Der Großteil des EU-Exports wiederum geht auch nicht nach China oder den USA, sondern in andere Weltregionen. Auch hier liegt demnach Potential. Die Trump’sche Zoll-Willkür hat deutlich gemacht, wie vorteilhaft regelbasierter Handel sein kann. Die vermeintliche Schwäche Europas – die Vielstimmigkeit der Länder und die relative Machtlosigkeit der Kommissionspräsidentin im Vergleich zu den Präsidenten Chinas und der USA – ist eine Stärke für die internationale Zusammenarbeit mit Ländern und Regionen, die kooperationsbereit sind.
Südamerikanische Länder oder Indien müssen sich im Handel mit Europa wesentlich weniger Sorgen vor kurzfristigen politischen Eingriffen machen, als sie es mit China und jetzt auch den USA machen müssen. Diese Stärke gilt es auszuspielen – mit weiteren Handelsverträgen der EU etwa mit Indien, Australien, Indonesien oder Singapur und der Ratifizierung des Handelsabkommens mit Mercosur.
Um gegenüber den USA und China zu bestehen, muss sich Europa der eigenen Interessen bewusster werden. Wenn die Akteure gegenüber auf egoistisch umschalten, ergibt es wenig Sinn, weiter kooperativ zu spielen. Europas Wirtschaftsraum ist attraktiv, und Europa ist groß genug, um den Welthandel zu beeinflussen. Einseitig auf Regelkonformität zu pochen, während andere längst ihre wirtschaftliche Macht ausspielen, ist keine Strategie, sondern unangebrachte Zurückhaltung.
Riskante Wahl für Trump
In der jetzigen Situation warten Unternehmen ab. Das derzeitige Zollpaket ist wahrscheinlich nicht das letzte Wort. Kein ernst zu nehmender Ökonom in den USA unterstützt die Zollpolitik Trumps. Und der US-Präsident reagiert auf seine Umwelt: Der abrupte Zinsanstieg auf den Finanzmärkten an seinem sogenannten „Liberation Day“ im April, an dem er die hohen Zölle angekündigt hatte, hat ihn genötigt, am nächsten Tag die Zölle wieder auszusetzen. Unternehmen, die wie Apple einen direkten Draht ins Weiße Haus besitzen, konnten übergangsweise Zollausnahmen für Smartphones, Computer und Chips erwirken. Der Konsument, der am meisten unter den Zöllen leidet, kann sich aber erst 2026 bei den Zwischenwahlen zum Kongress spürbar äußern. Trump und sein Team sind sich dessen bewusst – ein Jahr ohne ordentliches Wachstum und möglicherweise steigende Inflation werden sie zu vermeiden suchen.
Gegenüber China geht es wirtschaftlich um weit mehr als nur Zollfragen. Der Wettbewerb mit einem staatlich gelenkten Wirtschaftsraum bedarf eigener Regeln und Strukturen. Die neue EU-Verordnung gegen Subventionen aus Drittstaaten an Unternehmen, die in Europa tätig sind, war dabei ein wichtiger Schritt. Aus China subventionierte Unternehmen müssen ihre Finanzhilfen offenlegen, etwa wenn sie europäische Unternehmen kaufen oder sich an öffentlichen Ausschreibungen beteiligen wollen. Die EU kann ihnen dann den Zugang verwehren.
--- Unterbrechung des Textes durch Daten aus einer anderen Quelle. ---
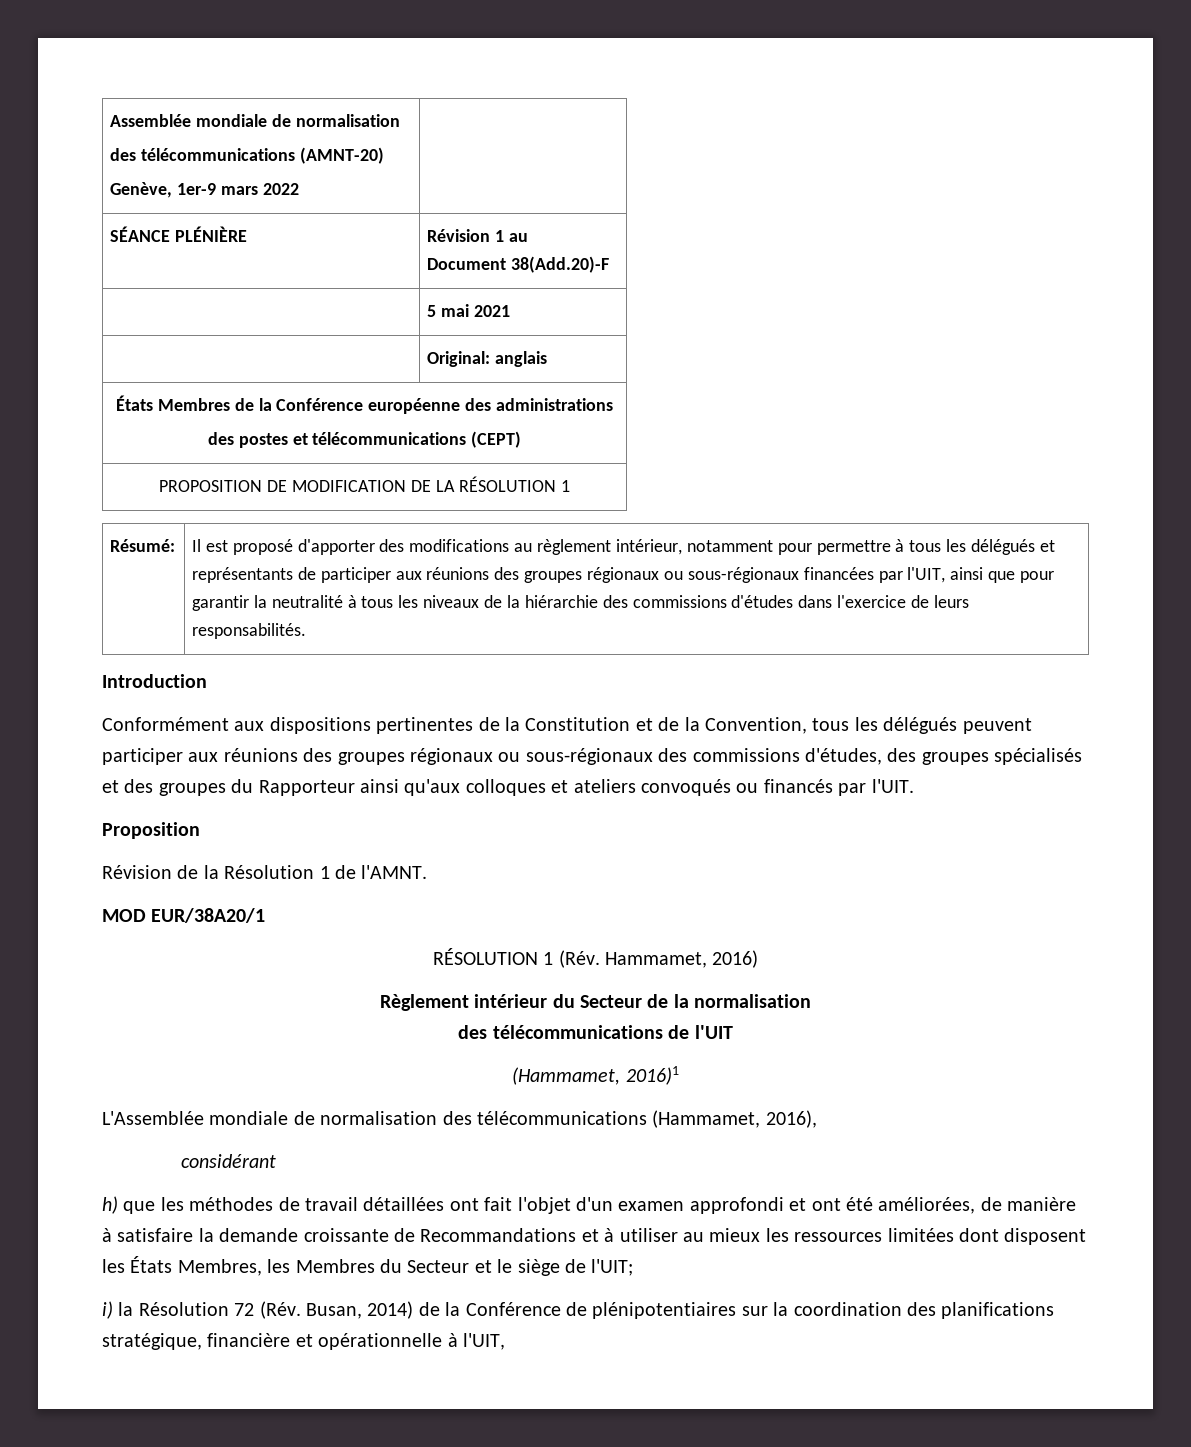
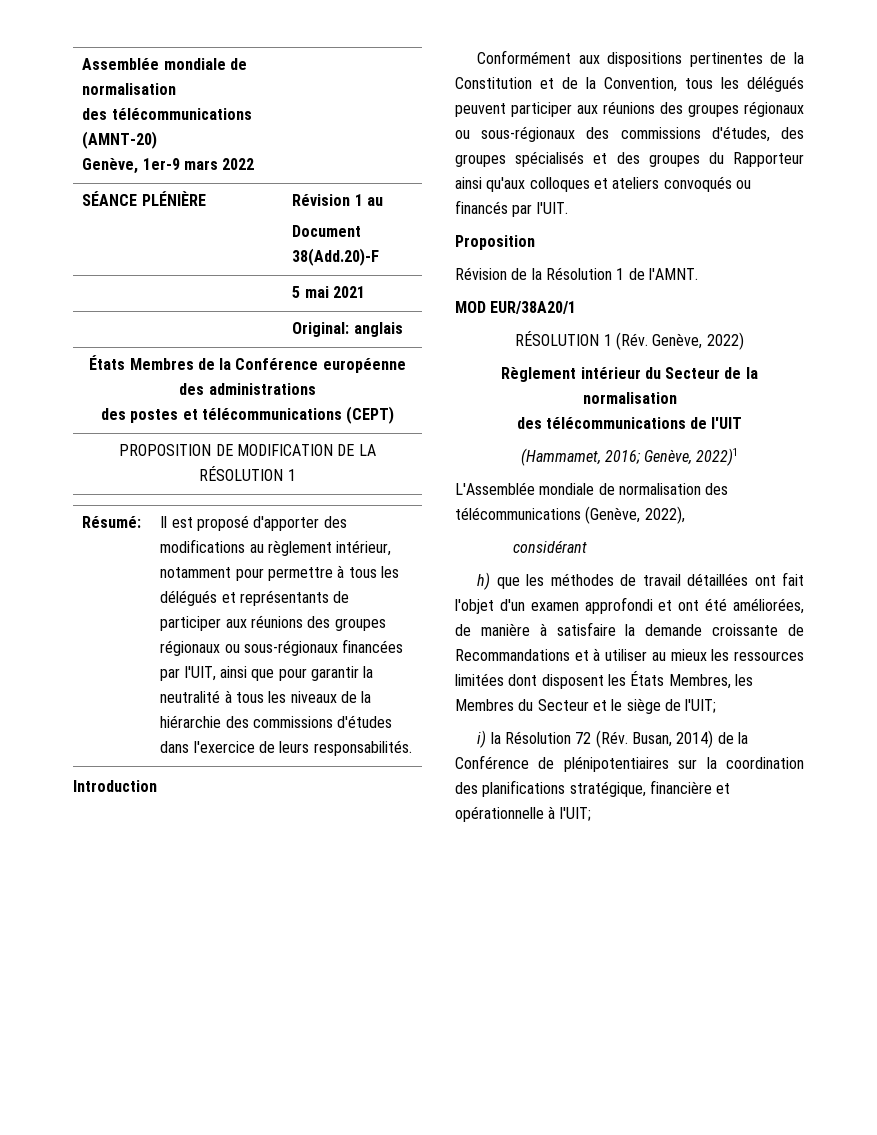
- RÉSOLUTION 1 (Rév. Hammamet, 2016)
+ RÉSOLUTION 1 (Rév. Genève, 2022)
- (Hammamet, 2016)1
+ (Hammamet, 2016; Genève, 2022)1
- L'Assemblée mondiale de normalisation des télécommunications (Hammamet, 2016),
+ L'Assemblée mondiale de normalisation des télécommunications (Genève, 2022),
- i) la Résolution 72 (Rév. Busan, 2014) de la Conférence de plénipotentiaires sur la coordination des planifications stratégique, financière et opérationnelle à l'UIT,
+ i) la Résolution 72 (Rév. Busan, 2014) de la Conférence de plénipotentiaires sur la coordination des planifications stratégique, financière et opérationnelle à l'UIT;

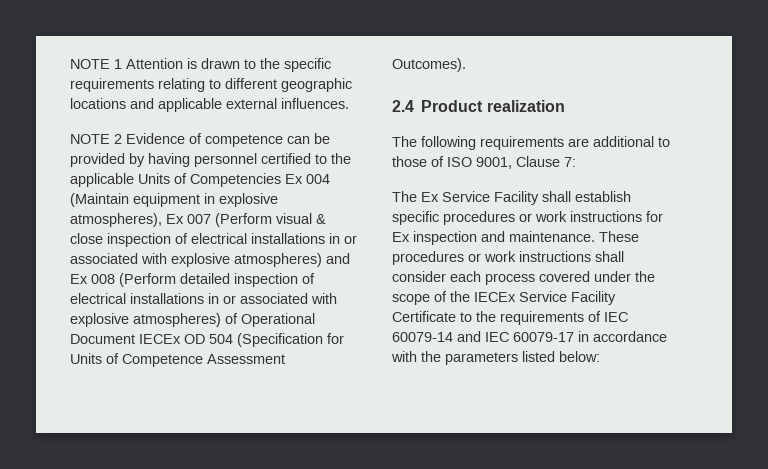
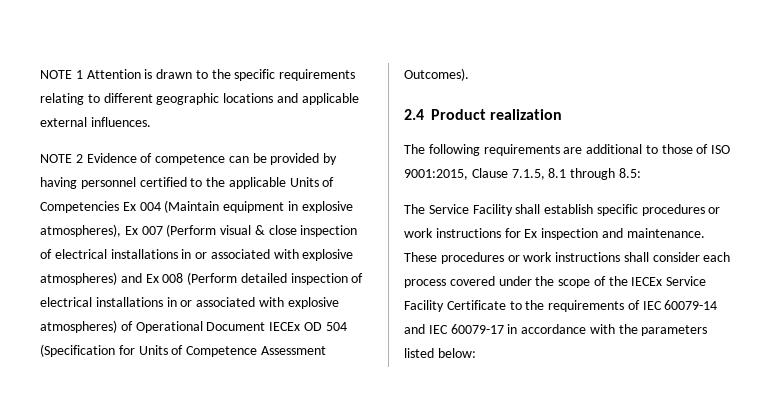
- The following requirements are additional to those of ISO 9001, Clause 7:
- The Ex Service Facility shall establish specific procedures or work instructions for Ex inspection and maintenance.
+ The following requirements are additional to those of ISO 9001:2015, Clause 7.1.5, 8.1 through 8.5:
+ The Service Facility shall establish specific procedures or work instructions for Ex inspection and maintenance.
Langfristig muss Europas wichtigstes Ziel aber die strategische Unabhängigkeit sein, und dieses Ziel sollte auch die Verhandlungen und die weiteren Schritte der EU lenken. Die Stärkung des Binnenmarktes und eine Ausweitung der Handelspartner wären wichtige Bausteine dafür. Eine weitere Zunahme an Importen aus China, wie sie derzeit zu beobachten ist, ist es nicht.
Dieser Gastbeitrag erschien zuerst in der Frankfurter Allgemeinen Zeitung.